Task prompt
Below are the records; give again exactly the lines from the one containing "when finished watching" through the one containing "- 2. Go to the", leaving out pictures.

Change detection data
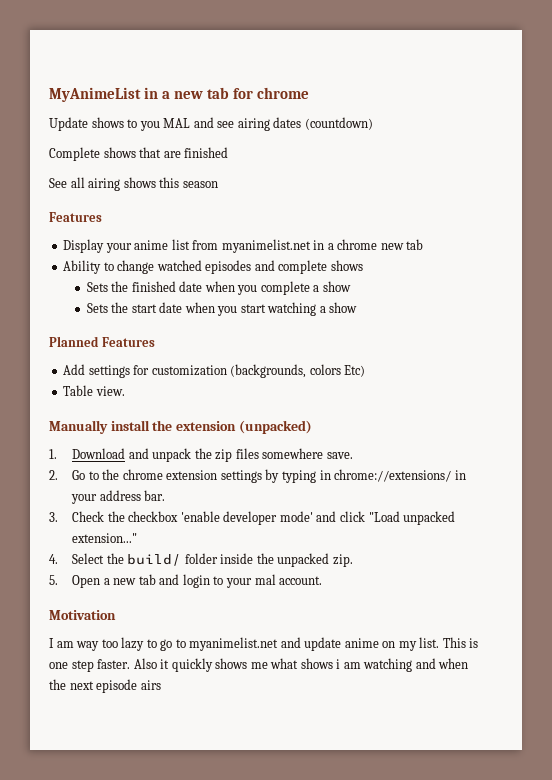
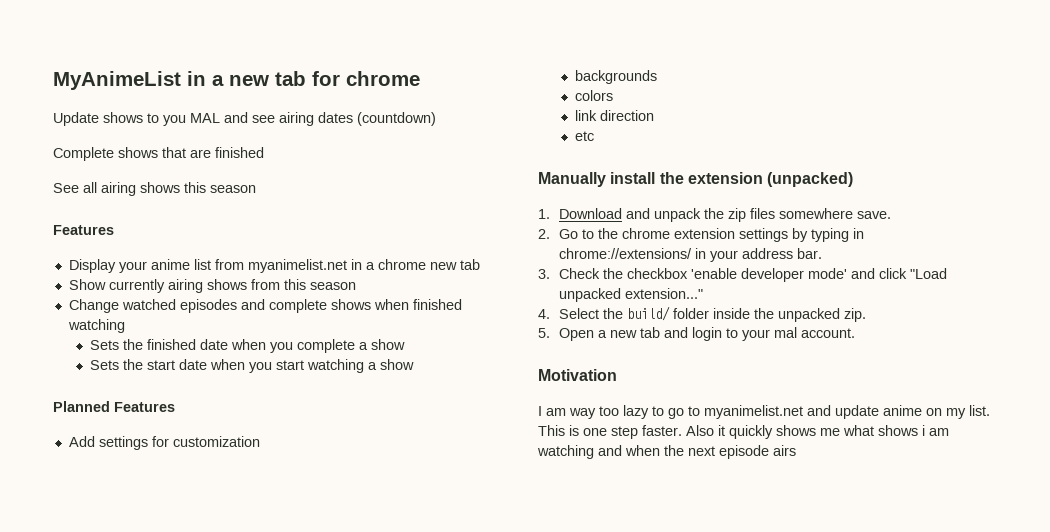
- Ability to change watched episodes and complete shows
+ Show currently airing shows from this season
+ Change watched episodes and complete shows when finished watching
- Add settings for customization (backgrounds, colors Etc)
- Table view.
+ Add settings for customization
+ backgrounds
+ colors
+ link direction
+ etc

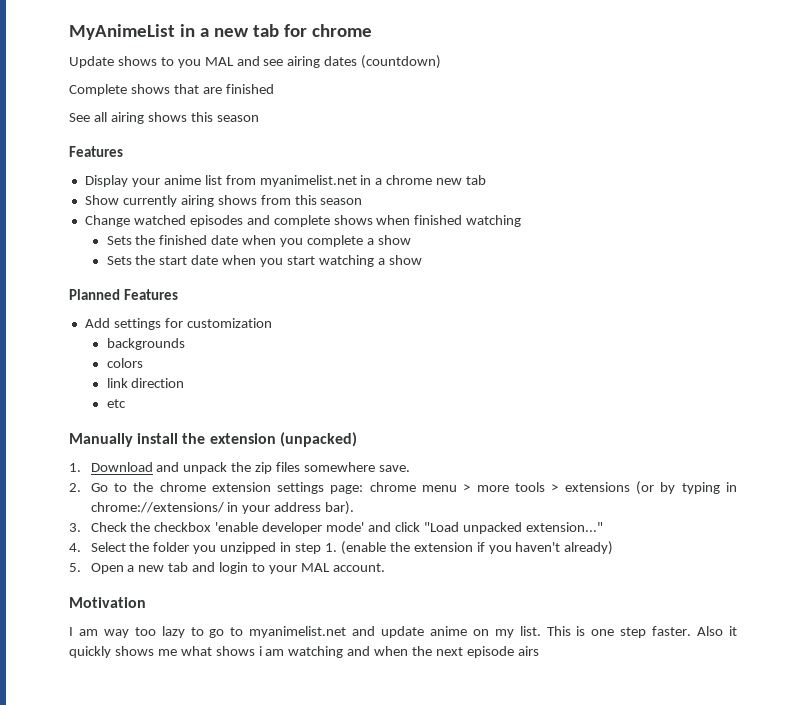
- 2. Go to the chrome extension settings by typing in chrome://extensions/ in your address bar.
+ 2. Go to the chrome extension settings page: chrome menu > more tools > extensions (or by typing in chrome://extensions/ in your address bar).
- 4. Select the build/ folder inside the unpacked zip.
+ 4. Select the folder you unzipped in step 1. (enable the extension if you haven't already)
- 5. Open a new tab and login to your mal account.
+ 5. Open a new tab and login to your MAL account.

Solution
+ Change watched episodes and complete shows when finished watching
- Add settings for customization (backgrounds, colors Etc)
- Table view.
+ Add settings for customization
+ backgrounds
+ colors
+ link direction
+ etc

- 2. Go to the chrome extension settings by typing in chrome://extensions/ in your address bar.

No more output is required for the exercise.